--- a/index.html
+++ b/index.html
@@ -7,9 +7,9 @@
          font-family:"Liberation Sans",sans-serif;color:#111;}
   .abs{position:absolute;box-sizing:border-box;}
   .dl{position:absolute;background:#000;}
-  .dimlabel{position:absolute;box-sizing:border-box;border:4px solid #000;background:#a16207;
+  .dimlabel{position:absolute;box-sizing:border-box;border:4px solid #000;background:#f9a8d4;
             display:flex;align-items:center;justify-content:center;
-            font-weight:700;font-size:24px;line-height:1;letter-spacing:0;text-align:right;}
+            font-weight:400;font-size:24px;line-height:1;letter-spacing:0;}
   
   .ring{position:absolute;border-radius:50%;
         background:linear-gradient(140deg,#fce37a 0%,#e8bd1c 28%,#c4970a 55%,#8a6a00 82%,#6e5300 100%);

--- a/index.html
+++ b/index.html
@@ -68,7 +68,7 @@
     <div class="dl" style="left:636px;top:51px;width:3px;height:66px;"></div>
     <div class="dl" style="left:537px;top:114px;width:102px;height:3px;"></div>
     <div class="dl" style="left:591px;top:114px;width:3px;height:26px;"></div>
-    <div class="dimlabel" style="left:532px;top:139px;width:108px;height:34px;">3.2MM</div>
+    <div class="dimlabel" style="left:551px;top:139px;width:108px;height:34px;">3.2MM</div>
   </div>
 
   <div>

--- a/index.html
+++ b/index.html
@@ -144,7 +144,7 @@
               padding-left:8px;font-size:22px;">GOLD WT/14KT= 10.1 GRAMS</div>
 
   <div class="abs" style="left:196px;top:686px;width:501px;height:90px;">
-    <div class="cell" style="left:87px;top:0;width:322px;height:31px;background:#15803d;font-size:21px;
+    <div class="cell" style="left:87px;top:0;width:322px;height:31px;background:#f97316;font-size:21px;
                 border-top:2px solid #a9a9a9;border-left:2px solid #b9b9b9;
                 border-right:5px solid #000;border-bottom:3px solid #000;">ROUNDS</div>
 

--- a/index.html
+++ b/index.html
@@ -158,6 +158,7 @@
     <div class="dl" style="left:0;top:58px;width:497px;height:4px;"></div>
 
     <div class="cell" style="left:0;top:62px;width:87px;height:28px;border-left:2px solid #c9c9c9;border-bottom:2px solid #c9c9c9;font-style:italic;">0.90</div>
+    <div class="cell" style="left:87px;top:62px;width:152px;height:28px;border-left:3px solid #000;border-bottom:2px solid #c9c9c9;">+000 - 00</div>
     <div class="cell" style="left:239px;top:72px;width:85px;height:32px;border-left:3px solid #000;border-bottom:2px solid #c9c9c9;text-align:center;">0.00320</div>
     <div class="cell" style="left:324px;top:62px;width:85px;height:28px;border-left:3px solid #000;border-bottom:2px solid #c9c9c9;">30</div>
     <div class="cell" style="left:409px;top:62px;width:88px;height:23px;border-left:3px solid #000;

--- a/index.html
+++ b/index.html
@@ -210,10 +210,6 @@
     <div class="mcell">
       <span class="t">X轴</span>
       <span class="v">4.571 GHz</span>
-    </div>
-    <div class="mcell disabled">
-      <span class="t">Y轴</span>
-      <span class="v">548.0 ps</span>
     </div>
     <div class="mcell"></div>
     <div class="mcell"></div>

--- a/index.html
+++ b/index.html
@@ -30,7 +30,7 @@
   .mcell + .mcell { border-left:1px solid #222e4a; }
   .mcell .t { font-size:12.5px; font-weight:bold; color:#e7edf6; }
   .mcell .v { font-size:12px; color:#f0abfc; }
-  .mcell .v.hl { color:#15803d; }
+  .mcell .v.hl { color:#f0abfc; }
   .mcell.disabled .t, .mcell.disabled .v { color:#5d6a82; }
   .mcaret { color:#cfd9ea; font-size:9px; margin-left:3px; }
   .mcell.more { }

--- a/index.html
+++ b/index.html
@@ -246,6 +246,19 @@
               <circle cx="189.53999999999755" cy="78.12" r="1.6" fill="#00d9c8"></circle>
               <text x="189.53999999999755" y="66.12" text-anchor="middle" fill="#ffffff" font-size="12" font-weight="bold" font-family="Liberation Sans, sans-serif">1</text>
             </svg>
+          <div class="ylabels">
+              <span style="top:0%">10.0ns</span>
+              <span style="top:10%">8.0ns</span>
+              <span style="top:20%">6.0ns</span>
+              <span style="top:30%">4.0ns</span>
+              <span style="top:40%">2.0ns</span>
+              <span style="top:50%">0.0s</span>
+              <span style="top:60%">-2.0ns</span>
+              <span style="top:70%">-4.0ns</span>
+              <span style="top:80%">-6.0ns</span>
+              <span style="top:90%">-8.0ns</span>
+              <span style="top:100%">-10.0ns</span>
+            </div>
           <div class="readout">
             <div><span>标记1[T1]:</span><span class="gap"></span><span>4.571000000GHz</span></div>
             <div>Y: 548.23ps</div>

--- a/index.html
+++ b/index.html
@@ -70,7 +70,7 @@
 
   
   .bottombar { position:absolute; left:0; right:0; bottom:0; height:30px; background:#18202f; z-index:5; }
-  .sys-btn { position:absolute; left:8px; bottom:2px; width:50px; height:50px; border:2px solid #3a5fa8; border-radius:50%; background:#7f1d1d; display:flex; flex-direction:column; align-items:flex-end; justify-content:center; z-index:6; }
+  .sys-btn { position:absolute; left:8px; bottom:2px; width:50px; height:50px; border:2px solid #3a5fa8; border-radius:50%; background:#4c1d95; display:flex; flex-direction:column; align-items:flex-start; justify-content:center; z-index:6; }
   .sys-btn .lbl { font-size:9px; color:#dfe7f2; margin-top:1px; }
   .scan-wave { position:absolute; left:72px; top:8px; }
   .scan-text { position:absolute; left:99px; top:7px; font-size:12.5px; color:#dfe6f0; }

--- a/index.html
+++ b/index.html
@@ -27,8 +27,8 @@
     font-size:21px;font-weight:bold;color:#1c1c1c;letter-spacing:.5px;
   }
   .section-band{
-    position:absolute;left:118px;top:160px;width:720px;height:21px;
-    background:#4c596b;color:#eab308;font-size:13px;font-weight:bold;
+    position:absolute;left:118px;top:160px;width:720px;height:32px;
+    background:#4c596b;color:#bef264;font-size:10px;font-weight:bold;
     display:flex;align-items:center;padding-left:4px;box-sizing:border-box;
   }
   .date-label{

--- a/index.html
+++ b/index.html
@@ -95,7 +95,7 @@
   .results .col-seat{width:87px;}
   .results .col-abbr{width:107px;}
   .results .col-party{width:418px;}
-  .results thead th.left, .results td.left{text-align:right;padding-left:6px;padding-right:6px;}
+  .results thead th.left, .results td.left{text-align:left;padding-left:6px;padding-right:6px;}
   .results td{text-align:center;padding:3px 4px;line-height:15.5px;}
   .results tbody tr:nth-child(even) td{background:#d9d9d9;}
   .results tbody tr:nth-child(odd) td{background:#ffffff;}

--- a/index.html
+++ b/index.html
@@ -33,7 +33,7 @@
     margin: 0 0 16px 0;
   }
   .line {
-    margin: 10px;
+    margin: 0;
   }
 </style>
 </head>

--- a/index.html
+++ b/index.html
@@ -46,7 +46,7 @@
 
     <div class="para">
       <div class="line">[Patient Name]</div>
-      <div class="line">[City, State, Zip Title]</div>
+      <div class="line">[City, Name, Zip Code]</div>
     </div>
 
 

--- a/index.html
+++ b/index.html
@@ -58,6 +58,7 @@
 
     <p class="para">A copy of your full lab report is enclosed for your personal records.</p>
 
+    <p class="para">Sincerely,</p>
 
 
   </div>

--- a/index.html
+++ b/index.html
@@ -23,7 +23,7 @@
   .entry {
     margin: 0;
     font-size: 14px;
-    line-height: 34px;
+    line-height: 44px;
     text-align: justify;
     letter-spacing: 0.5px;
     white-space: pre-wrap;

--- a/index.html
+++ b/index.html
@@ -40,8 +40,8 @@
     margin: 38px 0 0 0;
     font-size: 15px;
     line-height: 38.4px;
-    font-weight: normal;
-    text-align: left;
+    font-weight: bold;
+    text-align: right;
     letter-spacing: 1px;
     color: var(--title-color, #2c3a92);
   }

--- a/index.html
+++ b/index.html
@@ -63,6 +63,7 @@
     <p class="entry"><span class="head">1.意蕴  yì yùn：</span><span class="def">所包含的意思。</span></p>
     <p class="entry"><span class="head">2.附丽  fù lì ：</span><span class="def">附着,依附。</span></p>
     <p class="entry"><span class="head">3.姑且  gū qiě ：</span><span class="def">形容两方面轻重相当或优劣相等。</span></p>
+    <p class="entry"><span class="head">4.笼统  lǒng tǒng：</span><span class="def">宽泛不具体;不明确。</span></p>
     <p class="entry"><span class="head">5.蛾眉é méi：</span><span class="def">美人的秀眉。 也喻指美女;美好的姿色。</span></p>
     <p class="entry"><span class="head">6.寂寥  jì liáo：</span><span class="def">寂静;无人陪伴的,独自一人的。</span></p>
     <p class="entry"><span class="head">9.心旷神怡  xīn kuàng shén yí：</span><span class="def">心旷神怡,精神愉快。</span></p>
________________
▶ _Exercise brief_: Once the line containing "-144,7 +144,7 @@" has been written out, please stop; every line before it, back to the first line of the records above, should be given exactly.

▶ _Solution to the exercise_:
--- a/index.html
+++ b/index.html
@@ -7,9 +7,9 @@
          font-family:"Liberation Sans",sans-serif;color:#111;}
   .abs{position:absolute;box-sizing:border-box;}
   .dl{position:absolute;background:#000;}
-  .dimlabel{position:absolute;box-sizing:border-box;border:4px solid #000;background:#a16207;
+  .dimlabel{position:absolute;box-sizing:border-box;border:4px solid #000;background:#f9a8d4;
             display:flex;align-items:center;justify-content:center;
-            font-weight:700;font-size:24px;line-height:1;letter-spacing:0;text-align:right;}
+            font-weight:400;font-size:24px;line-height:1;letter-spacing:0;}
   
   .ring{position:absolute;border-radius:50%;
         background:linear-gradient(140deg,#fce37a 0%,#e8bd1c 28%,#c4970a 55%,#8a6a00 82%,#6e5300 100%);

--- a/index.html
+++ b/index.html
@@ -68,7 +68,7 @@
     <div class="dl" style="left:636px;top:51px;width:3px;height:66px;"></div>
     <div class="dl" style="left:537px;top:114px;width:102px;height:3px;"></div>
     <div class="dl" style="left:591px;top:114px;width:3px;height:26px;"></div>
-    <div class="dimlabel" style="left:532px;top:139px;width:108px;height:34px;">3.2MM</div>
+    <div class="dimlabel" style="left:551px;top:139px;width:108px;height:34px;">3.2MM</div>
   </div>
 
   <div>

--- a/index.html
+++ b/index.html
@@ -144,7 +144,7 @@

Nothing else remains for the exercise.